We've heard, much of our lives, that they kill themselves in awesome numbers, most likely as an effect of months in the cold and dark, supplemented by significant quantities of hard liquor.
And that's probably true. (Those of you who have heard Father A.'s oft-repeated story about a winter bus trip through Lapland may insert it here. For the rest of you, the punchline is "Then I have an epiphany. 'The answer is so simple,' I said aloud. 'I'll kill myself! That will show them all' And I was on the next bus south to Rovaniemi.")
But the French live in a sunny Mediterranean climate, drinking wine and surrounded by masterpieces of art and culture. Yet they kill themselves at positively Nordic rates, and their numbers are climbing. So what gives?
Well, the Economist -- from which we stole this nifty bar graph - has a theory: It's the economy, stupid.
You see, the French suicides have a largely corporate mise-en-scene (you see what we did there, right?
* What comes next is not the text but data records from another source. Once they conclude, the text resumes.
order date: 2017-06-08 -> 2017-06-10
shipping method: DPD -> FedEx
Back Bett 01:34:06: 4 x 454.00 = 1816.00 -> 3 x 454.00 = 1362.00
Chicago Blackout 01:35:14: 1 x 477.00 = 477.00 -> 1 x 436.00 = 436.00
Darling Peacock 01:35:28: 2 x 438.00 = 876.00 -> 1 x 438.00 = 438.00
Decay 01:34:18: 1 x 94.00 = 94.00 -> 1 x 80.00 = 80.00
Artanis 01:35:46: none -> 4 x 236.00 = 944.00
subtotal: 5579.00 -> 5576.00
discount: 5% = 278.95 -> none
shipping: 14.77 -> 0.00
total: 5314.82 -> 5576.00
Actually using French, albeit a French cliche and without the accent which we're too lazy to find?):
A spate of attempted and successful suicides at France Telecom—many of them explicitly prompted by troubles at work—has sparked a national debate about life in the modern corporation. One man stabbed himself in the middle of a meeting (he survived). A woman leapt from a fourth-floor office window after sending a suicidal e-mail to her father: “I have decided to kill myself tonight…I can’t take the new reorganisation.” In all, 24 of the firm’s employees have taken their own lives since early 2008—and this grisly tally follows similar episodes at other pillars of French industry including Renault, Peugeot and EDF.
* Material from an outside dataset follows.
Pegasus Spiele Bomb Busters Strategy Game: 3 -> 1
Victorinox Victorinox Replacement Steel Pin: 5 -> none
Holy *#@%. Glad we work for the Church, where job satisfaction is celestially high.
The main culprit, per the Economist's columnist "Schumpeter," is the recession, which "is destroying jobs at a startling rate." Then follow the drive to improve productivity -- "Taylorism" -- and finally, one that seems more subtle, and therefore more noteworthy:
[T]he mixed messages that companies send about loyalty and commitment. Many firms—particularly successful ones—demand extraordinary dedication from their employees. (Microsoft, according to an old joke, offers flexitime: “You can work any 18-hour shift that you want.”) Some provide perks that are intended to make the office feel like a second home. But companies also reserve the right to trim their workforce at the first sign of trouble. Most employees understand that their firms do not feel much responsibility to protect jobs. But they nevertheless find it wrenching to leave a post that has consumed so much of their lives.
This, we think, is important. The ping-pong table in the breakroom, the fully-stocked fridge and even the babysitting service -- among the widely publicized perks of Silicon Valley -- simply do not compensate for the loss of job security. On the contrary, because they are symbols of the extraordinary dedication demanded by those firms, they quickly become symbols of how employees have sacrificed so much of their lives for an employer which treats them not as human beings but as disposable objects.